WHAT YOU NEED TO DO:
Isolate every line in the records below with "OpenBuilds" in it.

SUPPLIED RECORDS:
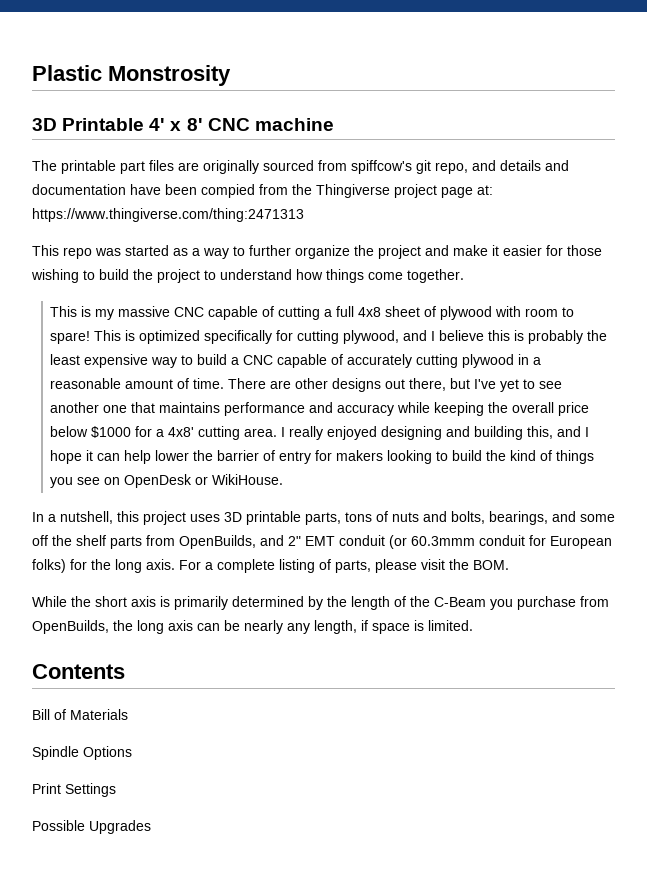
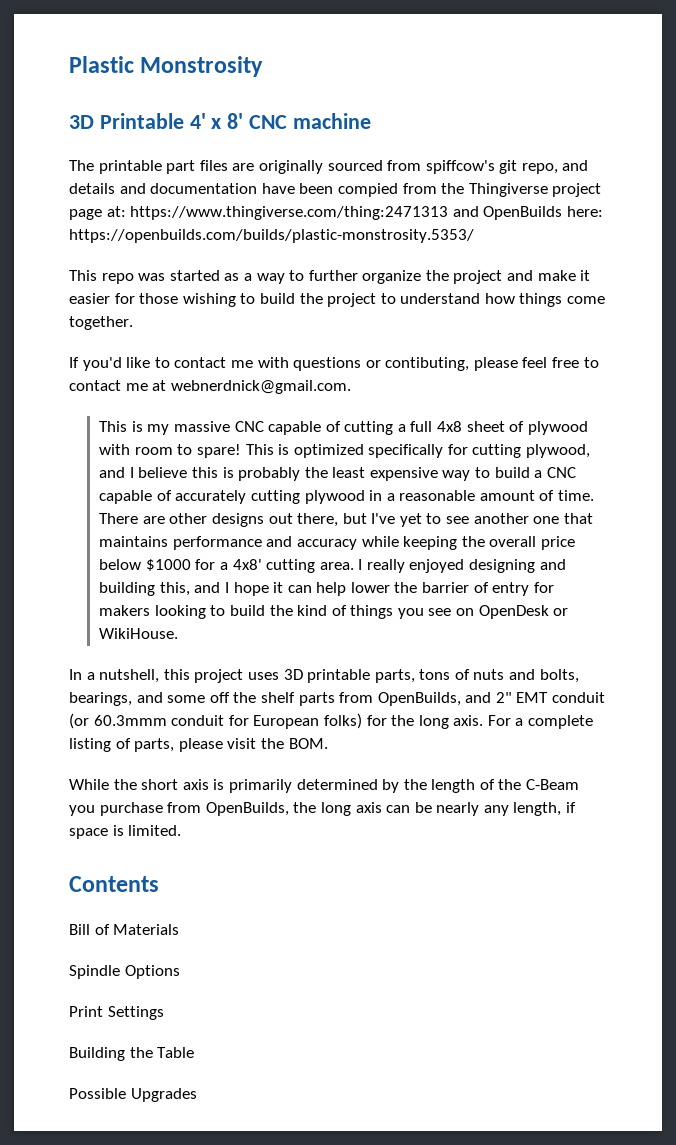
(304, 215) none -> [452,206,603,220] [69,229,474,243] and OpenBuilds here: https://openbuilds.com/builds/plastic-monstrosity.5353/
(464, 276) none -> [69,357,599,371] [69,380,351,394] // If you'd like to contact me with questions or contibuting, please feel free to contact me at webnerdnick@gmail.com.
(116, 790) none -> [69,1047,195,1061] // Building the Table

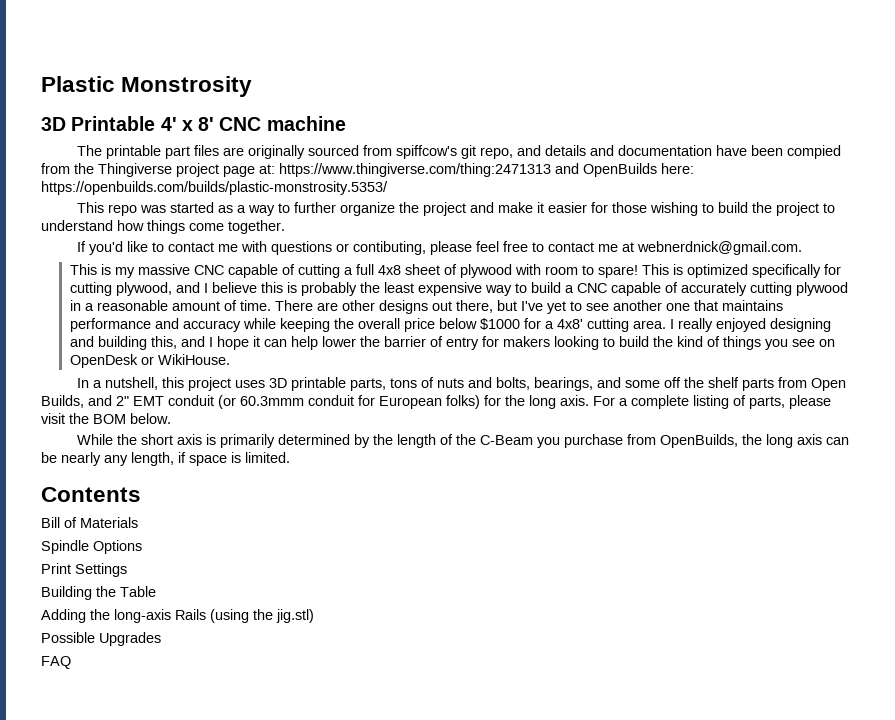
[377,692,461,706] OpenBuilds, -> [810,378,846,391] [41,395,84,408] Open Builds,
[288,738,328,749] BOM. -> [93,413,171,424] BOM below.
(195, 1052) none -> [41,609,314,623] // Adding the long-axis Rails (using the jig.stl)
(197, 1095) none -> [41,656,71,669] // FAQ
* * *
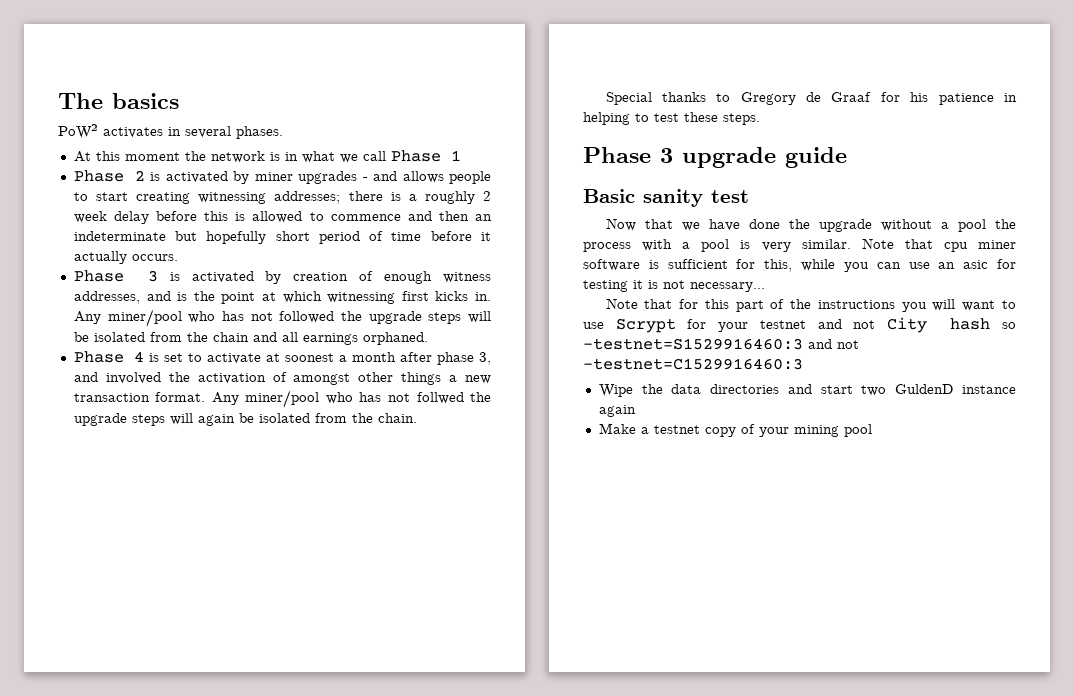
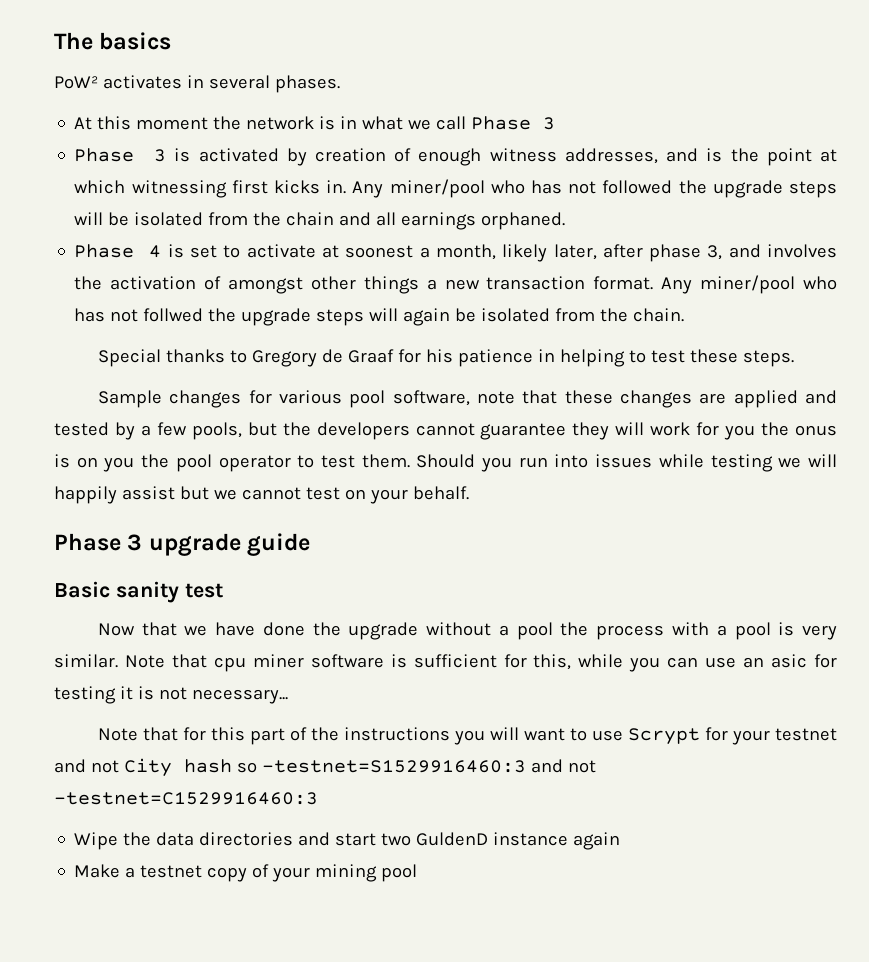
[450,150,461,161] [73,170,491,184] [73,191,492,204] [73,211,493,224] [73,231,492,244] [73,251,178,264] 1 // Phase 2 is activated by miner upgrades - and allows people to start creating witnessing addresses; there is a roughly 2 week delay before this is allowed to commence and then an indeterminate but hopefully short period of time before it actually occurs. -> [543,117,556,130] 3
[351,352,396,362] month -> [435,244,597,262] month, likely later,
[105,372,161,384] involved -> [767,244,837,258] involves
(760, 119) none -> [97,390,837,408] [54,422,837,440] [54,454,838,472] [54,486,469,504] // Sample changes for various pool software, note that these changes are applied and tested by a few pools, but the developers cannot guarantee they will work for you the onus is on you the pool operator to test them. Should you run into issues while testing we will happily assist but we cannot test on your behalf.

PROBLEM SOLUTION:
(304, 215) none -> [452,206,603,220] [69,229,474,243] and OpenBuilds here: https://openbuilds.com/builds/plastic-monstrosity.5353/
[377,692,461,706] OpenBuilds, -> [810,378,846,391] [41,395,84,408] Open Builds,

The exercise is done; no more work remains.